* Required action *
In the entries below, repeat only the lines between those holding "background: #86efac ->" and "border-radius: none ->", inclusive. Leave pictures out.

* Record extracts *
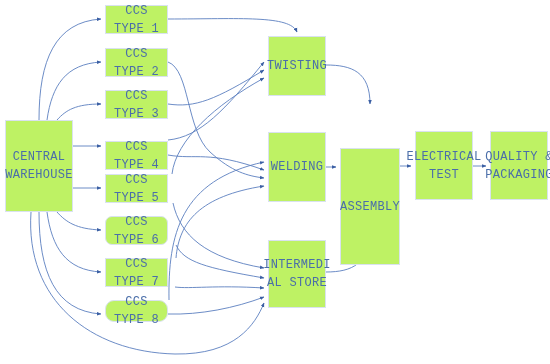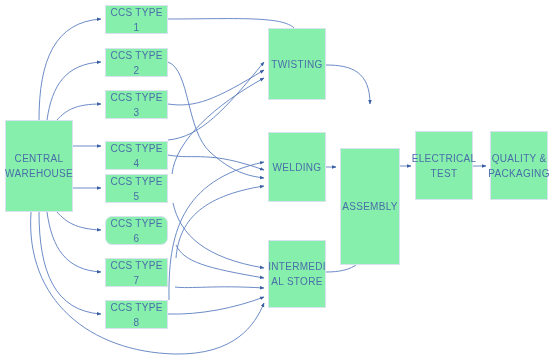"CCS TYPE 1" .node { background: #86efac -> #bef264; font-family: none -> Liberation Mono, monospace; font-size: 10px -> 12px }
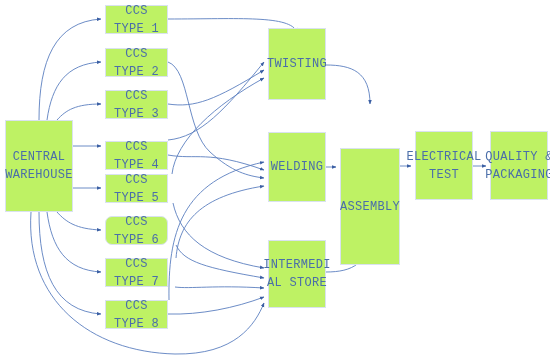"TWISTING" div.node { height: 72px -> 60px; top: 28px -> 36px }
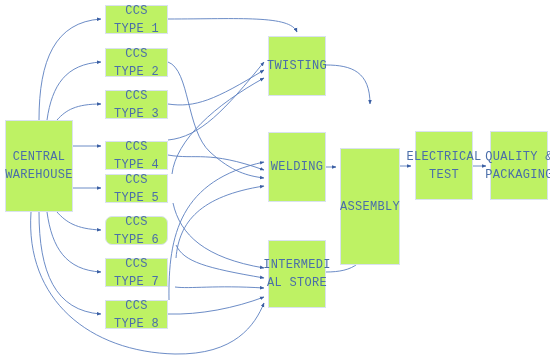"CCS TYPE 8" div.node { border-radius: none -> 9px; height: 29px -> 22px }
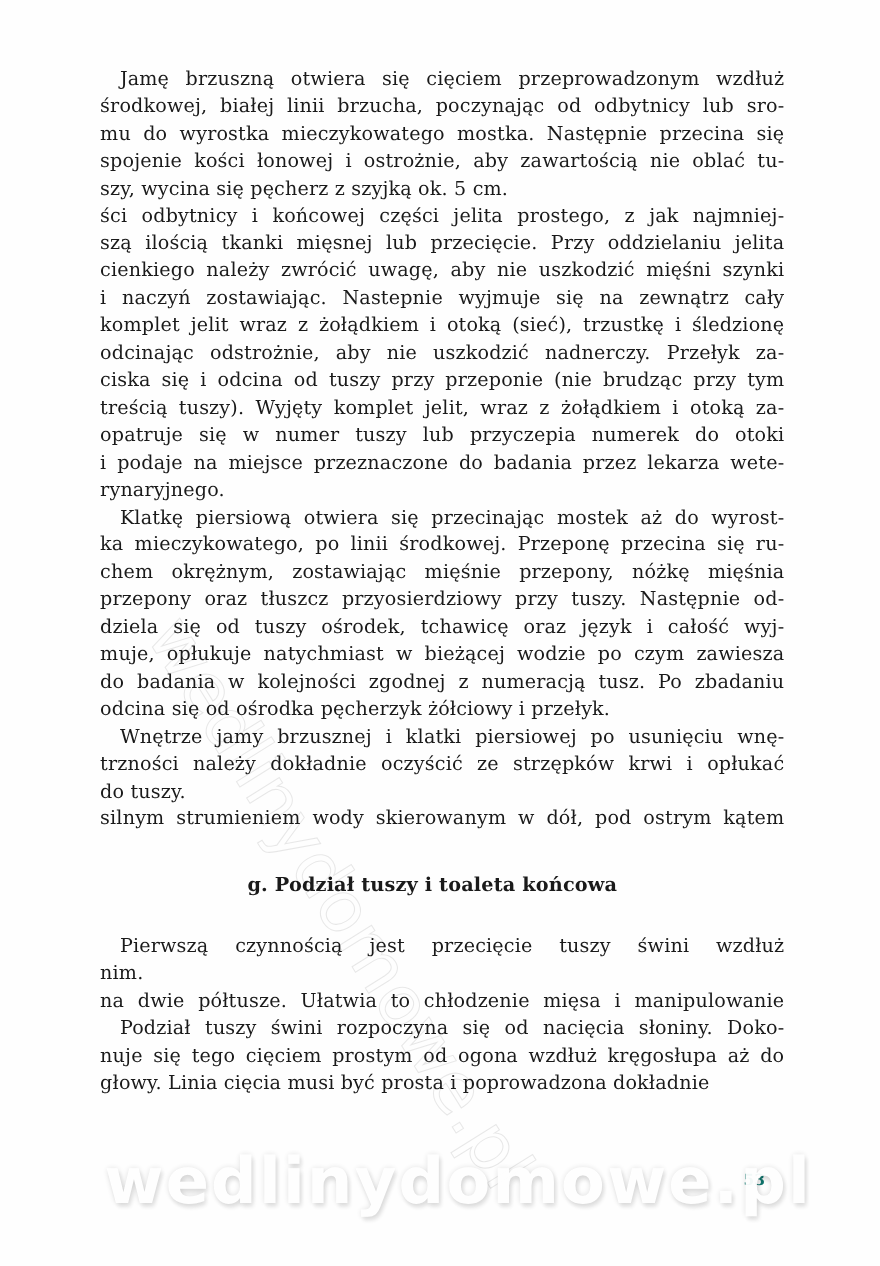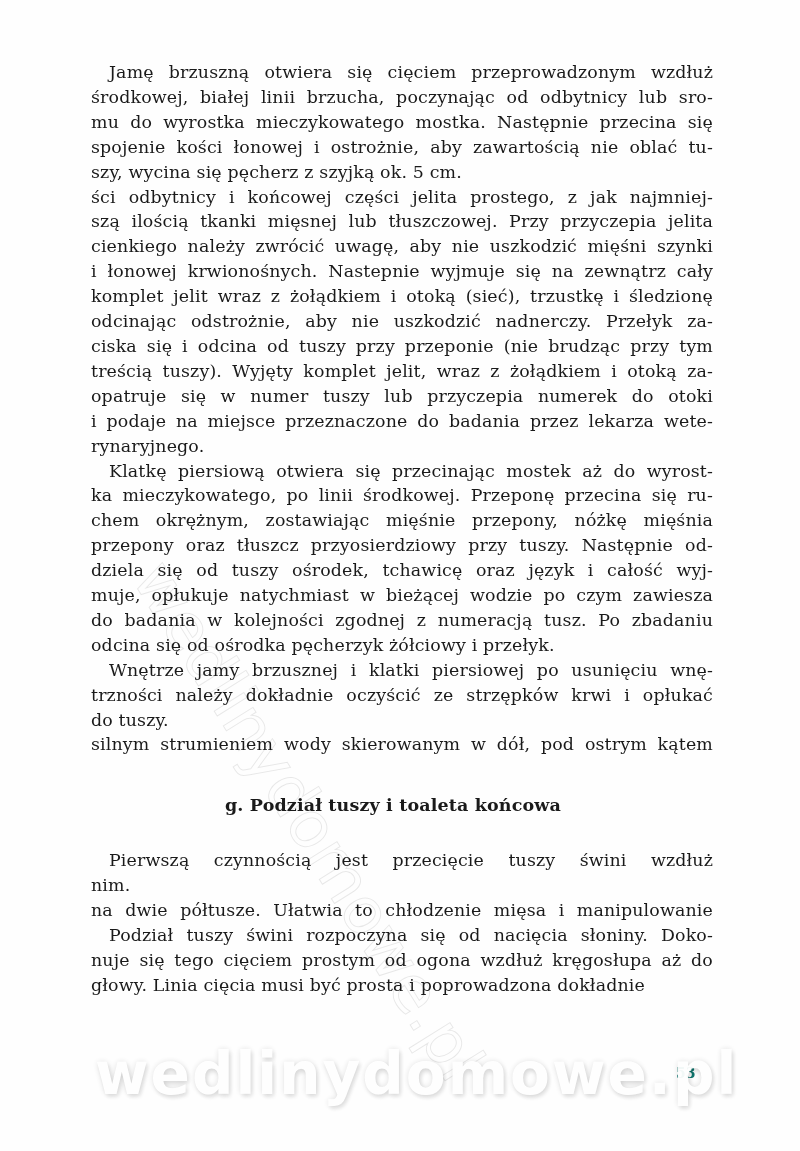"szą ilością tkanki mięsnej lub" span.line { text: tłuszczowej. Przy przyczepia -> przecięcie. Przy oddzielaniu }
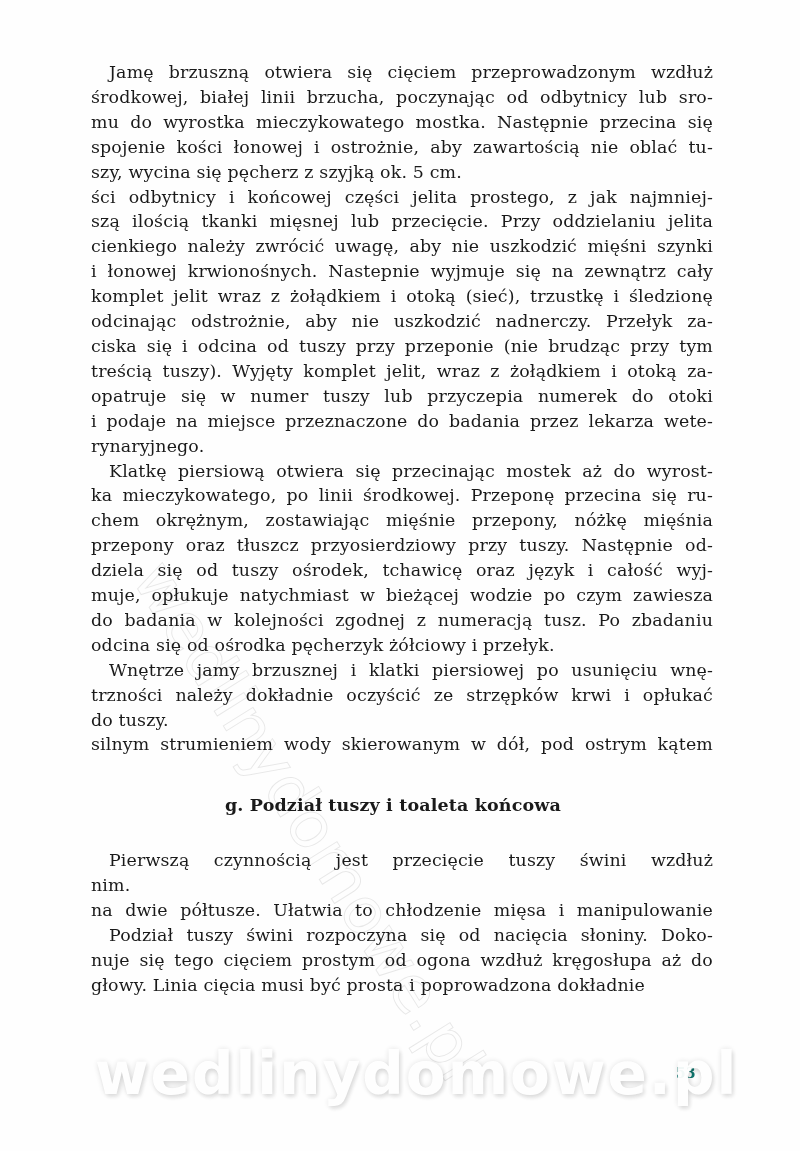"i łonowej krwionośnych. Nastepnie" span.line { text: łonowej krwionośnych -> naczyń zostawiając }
--
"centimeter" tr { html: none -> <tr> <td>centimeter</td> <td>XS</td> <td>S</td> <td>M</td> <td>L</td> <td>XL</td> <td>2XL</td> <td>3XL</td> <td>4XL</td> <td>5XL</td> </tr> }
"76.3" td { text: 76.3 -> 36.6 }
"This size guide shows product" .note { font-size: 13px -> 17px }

* Result below *
"CCS TYPE 1" .node { background: #86efac -> #bef264; font-family: none -> Liberation Mono, monospace; font-size: 10px -> 12px }
"TWISTING" div.node { height: 72px -> 60px; top: 28px -> 36px }
"CCS TYPE 8" div.node { border-radius: none -> 9px; height: 29px -> 22px }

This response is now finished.